In any event, we are only at the beginning. The real game is not to create the technology to monitor restrictive measures during an outbreak but to prevent it from happening in the first place. In two or three years, after the coronavirus threat has receded, the challenge will be to build the kind of system that can prevent future pandemics before they occur, just as the goal of an effective counterterrorism policy must be to stop potential attacks during the planning stage rather than to catch the culprits after they succeed.
Remember again Google’s Brin and his realization that his company gave him an Eye of Sauron into the past. Using search logs, he could travel back in time and catch those responsible for the attacks. In principle, a similar method could be used to detect a viral outbreak in real time. If a number of people in the same geographical cluster search for the same symptoms on the internet, a powerful algorithm will know what is happening before any scientist can even suspect it. As the New York Times has pointed out, in the week ending on April 4, searches for “I can’t smell”—an acknowledged symptom of coronavirus infection—were highest in New York, New Jersey, Louisiana, and Michigan, four of the states with the highest prevalence of the novel coronavirus. In fact, searches related to “loss of smell” during this period almost perfectly matched state-level disease prevalence rates. And searches for “non sento odori” (“I cannot smell”) were spiking in Italy as the coronavirus outbreak spread, well before a report was released identifying the possible symptom.
Authorities are likely to want to probe even further. One method that has garnered attention is to use internet-connected thermometers to upload temperature readings to a centralized platform. One U.S. company, Kinsa, created a national map of fever levels in late March and has been faster and more accurate than anyone else at anticipating coronavirus infection trends. Kinsa has more than 1 million thermometers in circulation and has been getting up to 162,000 daily temperature readings since the virus began spreading in the United States. The company recently adapted its software to detect spikes of fever that do not correlate with historical flu patterns and are likely attributable to the coronavirus.

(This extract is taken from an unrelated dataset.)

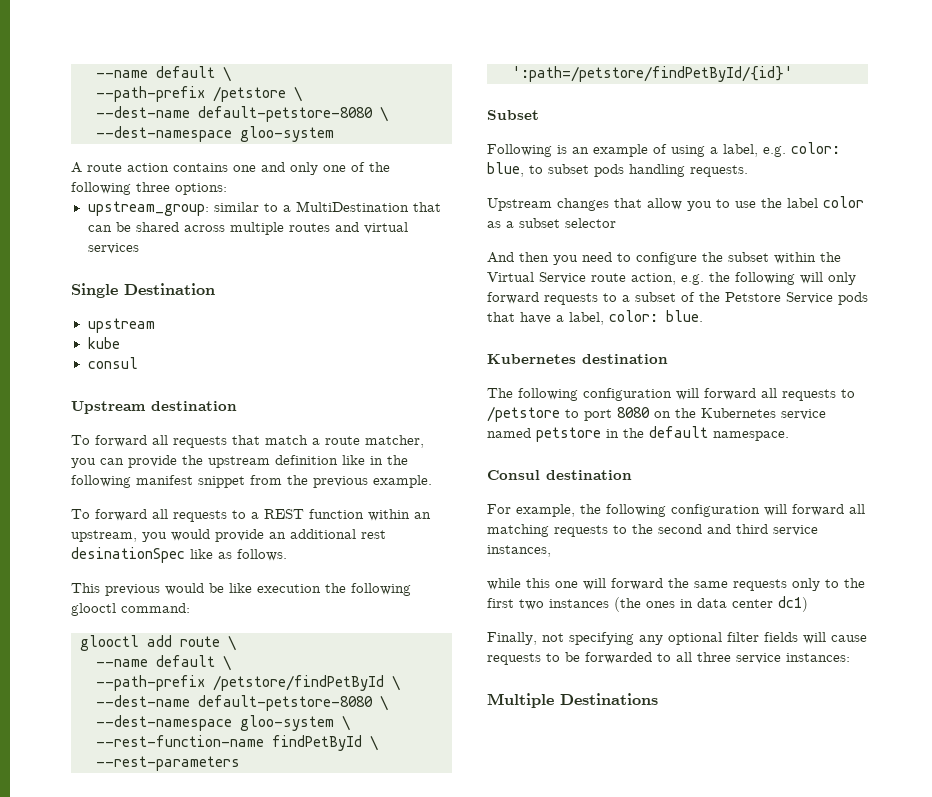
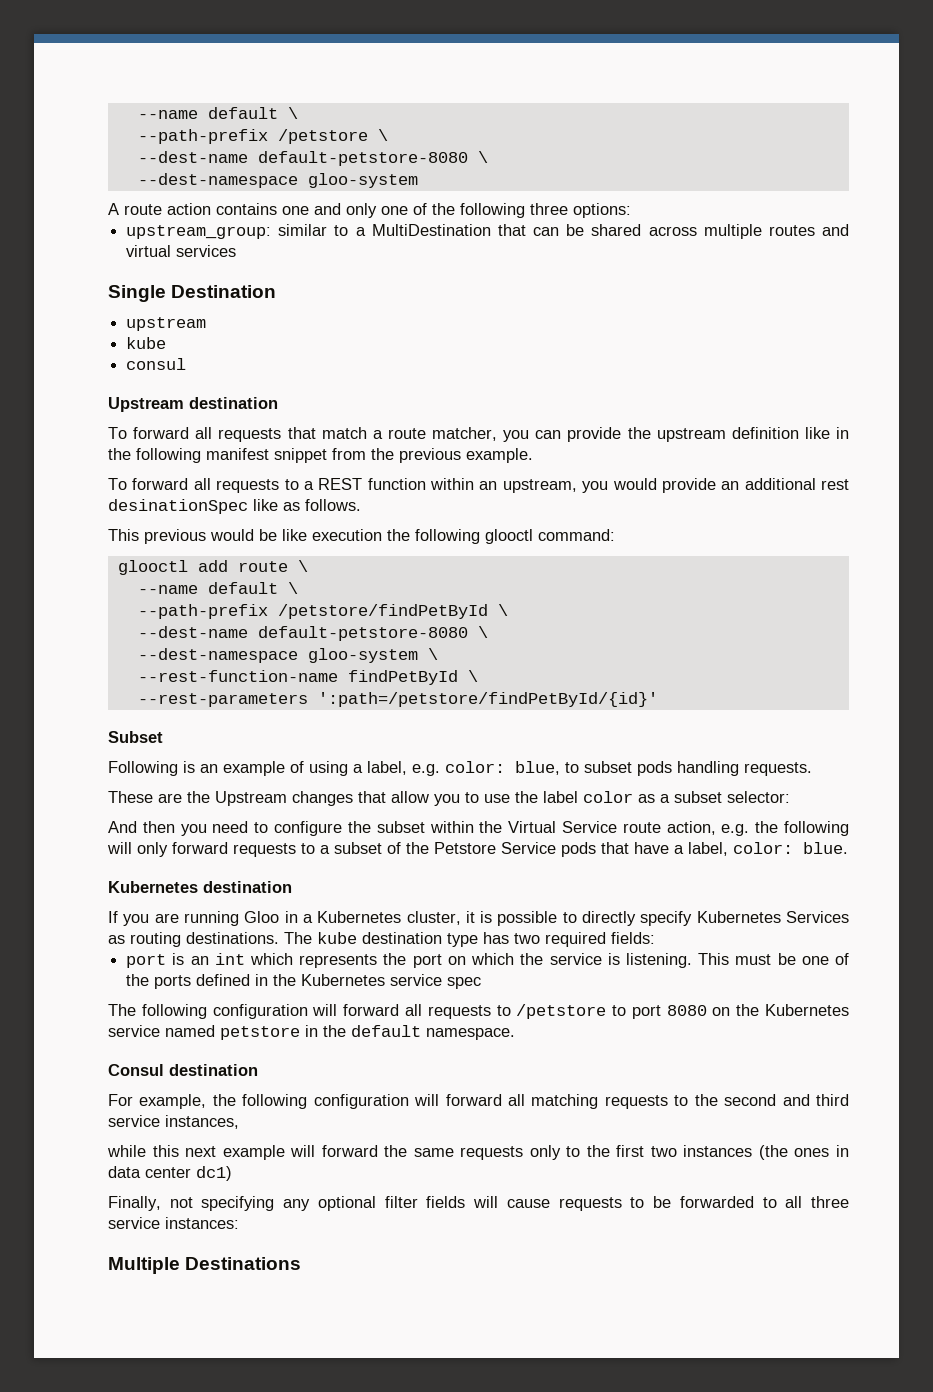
(748, 171) none -> [108,791,210,803] These are the
[565,218,616,228] selector -> [727,791,790,803] selector:
(668, 359) none -> [108,911,849,926] [108,932,655,947] [126,953,849,968] [126,974,482,989] // If you are running Gloo in a Kubernetes cluster, it is possible to directly specify Kubernetes Services as routing destinations. The kube destination type has two required fields: // port is an int which represents the port on which the service is listening. This must be one of the ports defined in the Kubernetes service spec
[555,581,578,588] one -> [185,1145,285,1160] next example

In this case, readings are voluntary, and they should remain that way. But if the mandatory use of network-connected temperature bracelets will remain a concept for science fiction stories, one should be less affirmative about the use of temperature sensors in public taxis, aimed at detecting the atypical arrival of infection carriers at a given city or country.
The dirty secret is that the use of big data and predictive algorithms has become a routine occurrence in counterterrorism and law enforcement. The chances that the system will not be gradually expanded to include biosecurity look very slim, not least because the coronavirus pandemic has already become immeasurably more devastating than any terrorist attack could hope to be.
Ultimately, we need to bring the internet down to the physical world to enhance our ability to understand physical processes in real time. The alternative is to retreat entirely to the digital internet—to work remotely and talk remotely and live remotely—while abandoning the natural world to our enemy, the virus.